Discovering the economic value of innovation

Between Bill English’s budget last May and John Key’s opening statement to Parliament on Tuesday the government lighted upon some rocket science: that innovation is critical to economic growth.

It’s not rocket science, of course. It’s commonsense. And it is a long way from the 2009 budget’s cut in research, science and technology (RS&T) funding. That was a puzzle, given that Key had contemplated taking the RS&T portfolio.

Instead he took tourism: photo-opportunities, doing things.

Key made up for that by enticing Sir Peter Gluckman to be his chief scientific adviser. Reticence is not Sir Peter’s dominant virtue. He has, one insider says, upset ministers with his directness. He is in effect a sort of second RS&T minister.

That has been helpful because the official minister, Wayne Mapp, took time to engage. His prime interest is in his defence portfolio. Frustrated scientists and science managers found him overtly uninterested at their early meetings.

To that add English’s sceptical attitude to spending money on RS&T: innovation was not one of the four mechanisms to boost productivity growth which he identified in the 2009 budget: infrastructure, regulatory improvement, literacy and numeracy and public sector productivity. That budget was not a flying start to Key’s ambition to lead this country up the global wealth ladder.

On Tuesday Key committed himself to address that omission in the 2010 budget.

Some of this is in policy change.

Mapp set out four priorities in August last year: enhancing migration from laboratory to marketplace, strategic investment in public good science, market-driven research and simplifying the system. A prime area for simplification is public funding: now researchers spend much time and money applying for funds, mostly in vain. Feedback on those priorities was sought in October and will feed into policy leading up to the budget.

A taskforce report on the government’s research companies, the Crown research institutes (CRIs), is to reach ministers next week. More research-savvy boards, relaxation of the 9 per cent dividend rule, some room for CRIs to reinvest profits, long-run and inflation-indexed funding for long-term projects and more funding for capability are said to be among the recommendations.

Key said on Tuesday that CRIs “can be more powerful engines of growth”. He wants to “get more research and knowledge out of CRIs and into firms”.

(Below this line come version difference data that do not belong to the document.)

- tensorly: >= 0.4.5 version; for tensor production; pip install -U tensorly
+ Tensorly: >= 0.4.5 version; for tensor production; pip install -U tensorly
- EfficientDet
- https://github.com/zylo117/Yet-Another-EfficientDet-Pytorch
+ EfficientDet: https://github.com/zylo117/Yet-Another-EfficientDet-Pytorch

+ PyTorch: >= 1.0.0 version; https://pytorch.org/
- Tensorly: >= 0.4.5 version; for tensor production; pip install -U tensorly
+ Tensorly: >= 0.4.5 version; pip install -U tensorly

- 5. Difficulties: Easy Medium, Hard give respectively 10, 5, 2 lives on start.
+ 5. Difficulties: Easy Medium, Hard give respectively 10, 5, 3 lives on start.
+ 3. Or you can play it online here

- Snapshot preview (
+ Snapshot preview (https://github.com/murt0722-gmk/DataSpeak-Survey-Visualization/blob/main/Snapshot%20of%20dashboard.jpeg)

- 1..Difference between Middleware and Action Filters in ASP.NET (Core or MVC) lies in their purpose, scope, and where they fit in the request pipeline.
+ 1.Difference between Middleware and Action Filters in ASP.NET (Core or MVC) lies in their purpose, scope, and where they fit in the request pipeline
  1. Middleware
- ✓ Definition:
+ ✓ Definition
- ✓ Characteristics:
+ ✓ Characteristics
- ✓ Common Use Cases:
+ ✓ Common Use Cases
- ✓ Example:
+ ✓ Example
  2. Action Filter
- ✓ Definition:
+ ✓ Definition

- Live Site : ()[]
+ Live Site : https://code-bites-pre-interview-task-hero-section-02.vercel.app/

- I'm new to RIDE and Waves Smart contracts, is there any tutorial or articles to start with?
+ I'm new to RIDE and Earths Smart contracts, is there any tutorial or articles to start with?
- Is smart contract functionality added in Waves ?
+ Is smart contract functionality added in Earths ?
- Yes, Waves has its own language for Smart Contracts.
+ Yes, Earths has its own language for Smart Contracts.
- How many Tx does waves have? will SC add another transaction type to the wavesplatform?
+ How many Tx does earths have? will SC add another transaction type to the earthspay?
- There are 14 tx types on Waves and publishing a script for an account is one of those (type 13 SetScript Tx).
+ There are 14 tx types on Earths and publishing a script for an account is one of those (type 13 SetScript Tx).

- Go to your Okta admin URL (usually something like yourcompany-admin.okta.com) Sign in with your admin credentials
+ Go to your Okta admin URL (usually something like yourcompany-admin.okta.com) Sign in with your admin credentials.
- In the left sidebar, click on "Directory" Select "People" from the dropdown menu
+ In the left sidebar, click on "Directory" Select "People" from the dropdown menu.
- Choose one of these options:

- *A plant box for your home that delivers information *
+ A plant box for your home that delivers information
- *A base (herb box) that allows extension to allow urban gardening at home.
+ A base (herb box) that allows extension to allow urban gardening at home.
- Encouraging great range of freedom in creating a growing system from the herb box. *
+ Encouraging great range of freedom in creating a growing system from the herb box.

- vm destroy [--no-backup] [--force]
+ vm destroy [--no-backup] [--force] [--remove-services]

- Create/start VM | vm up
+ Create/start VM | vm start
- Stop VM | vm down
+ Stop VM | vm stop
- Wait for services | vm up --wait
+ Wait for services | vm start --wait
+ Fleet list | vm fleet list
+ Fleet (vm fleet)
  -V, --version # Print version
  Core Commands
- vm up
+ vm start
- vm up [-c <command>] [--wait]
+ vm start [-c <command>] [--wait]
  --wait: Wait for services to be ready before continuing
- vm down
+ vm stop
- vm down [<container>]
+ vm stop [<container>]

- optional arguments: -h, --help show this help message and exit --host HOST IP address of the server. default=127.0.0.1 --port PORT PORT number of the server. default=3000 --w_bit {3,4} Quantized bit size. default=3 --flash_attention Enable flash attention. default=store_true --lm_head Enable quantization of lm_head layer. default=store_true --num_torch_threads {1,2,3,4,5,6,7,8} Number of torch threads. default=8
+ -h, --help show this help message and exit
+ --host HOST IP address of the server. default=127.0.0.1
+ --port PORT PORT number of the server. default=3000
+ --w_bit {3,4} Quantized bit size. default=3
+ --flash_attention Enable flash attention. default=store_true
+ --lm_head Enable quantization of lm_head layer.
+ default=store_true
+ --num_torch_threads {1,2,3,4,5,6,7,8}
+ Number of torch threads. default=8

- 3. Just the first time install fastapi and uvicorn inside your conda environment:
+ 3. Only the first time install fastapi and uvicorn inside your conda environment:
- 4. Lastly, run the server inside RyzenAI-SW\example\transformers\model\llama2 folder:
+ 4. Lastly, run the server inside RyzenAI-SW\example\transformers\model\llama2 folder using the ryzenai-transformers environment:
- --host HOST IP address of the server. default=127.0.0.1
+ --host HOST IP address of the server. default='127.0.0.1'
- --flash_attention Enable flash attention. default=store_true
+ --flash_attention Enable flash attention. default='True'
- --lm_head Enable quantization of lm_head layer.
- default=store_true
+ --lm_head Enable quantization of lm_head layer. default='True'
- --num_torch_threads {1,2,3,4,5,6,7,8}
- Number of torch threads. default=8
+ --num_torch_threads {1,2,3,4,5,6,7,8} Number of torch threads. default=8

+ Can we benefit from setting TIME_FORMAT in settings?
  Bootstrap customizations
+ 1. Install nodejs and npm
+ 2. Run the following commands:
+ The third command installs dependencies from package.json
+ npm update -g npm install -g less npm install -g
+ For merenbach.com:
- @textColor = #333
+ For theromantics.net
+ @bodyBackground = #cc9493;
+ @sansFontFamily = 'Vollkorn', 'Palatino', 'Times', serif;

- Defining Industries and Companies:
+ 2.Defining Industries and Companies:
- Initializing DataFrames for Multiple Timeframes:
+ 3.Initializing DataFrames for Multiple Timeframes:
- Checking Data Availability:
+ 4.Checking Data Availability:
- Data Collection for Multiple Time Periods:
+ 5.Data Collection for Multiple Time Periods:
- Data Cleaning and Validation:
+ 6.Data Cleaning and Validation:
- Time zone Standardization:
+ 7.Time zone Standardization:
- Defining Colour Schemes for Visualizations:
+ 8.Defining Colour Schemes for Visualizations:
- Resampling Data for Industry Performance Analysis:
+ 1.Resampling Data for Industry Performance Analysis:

But policy change goes only so far if not accompanied by money, from taxpayers, business or foreigners. Key said on Tuesday: “We have made this a priority for new spending in this year’s budget, with a focus on boosting business research and science capability.” An example: ministers this week discussed expanding the $42 million Technology NZ fund of grants to private companies to get ideas to market.

But overall new public spending “can only be very modest”, Key said which suggests even a “priority” might not get much. By next morning on radio, however, he had grown more expansive: the government was “pouring” money into RS&T.

One person’s pour might be another’s trickle. Whether he will deliver enough to lift government RS&T spending to the OECD average — let alone get private sector spending up from its low levels, as officially measured — is moot.

A pointer is that English has become less sceptical.

The context is a sector-by-sector analysis by ministers and officials to identify growth opportunities and what the government could do — or stop doing — to help sectors realise those opportunities. This was led by Key and Gerry Brownlee: minerals, aquaculture, irrigated farming, high-tech manufacturing and services and export education have attracted initial attention.

This is a very different approach from that taken by Don Brash’s 2025 taskforce, though not inconsistent with it.

Brash’s report fell into a black hole after Key dismissed it in advance. That was less because of its content, though National ministers reckon some proposals are politically impossible, than because of its tone. Key is allergic to “ideology”. He likes “what works”.

Nevertheless, much of what determines what works or not are the “cross-cutting” factors built into the sectoral analysis, principally tax, regulation, infrastructure, education and skills — and innovation. Suboptimal settings could stall Key’s drive for growth.

But, whereas the Treasury used to argue that if these general “institutional” settings were got right innovation would follow and productivity growth would follow that, ministers now believe there are other things the government could and should do to prod development.

After all, Australian wages have a 30 per cent premium over New Zealand wages despite institutional settings here that are in most respects closer to world best practice than Australia’s.

Hence, among other shifts, the government’s belated conversion to promoting RS&T. The budget will tell us how deep into ministers’ political souls that conversion has gone.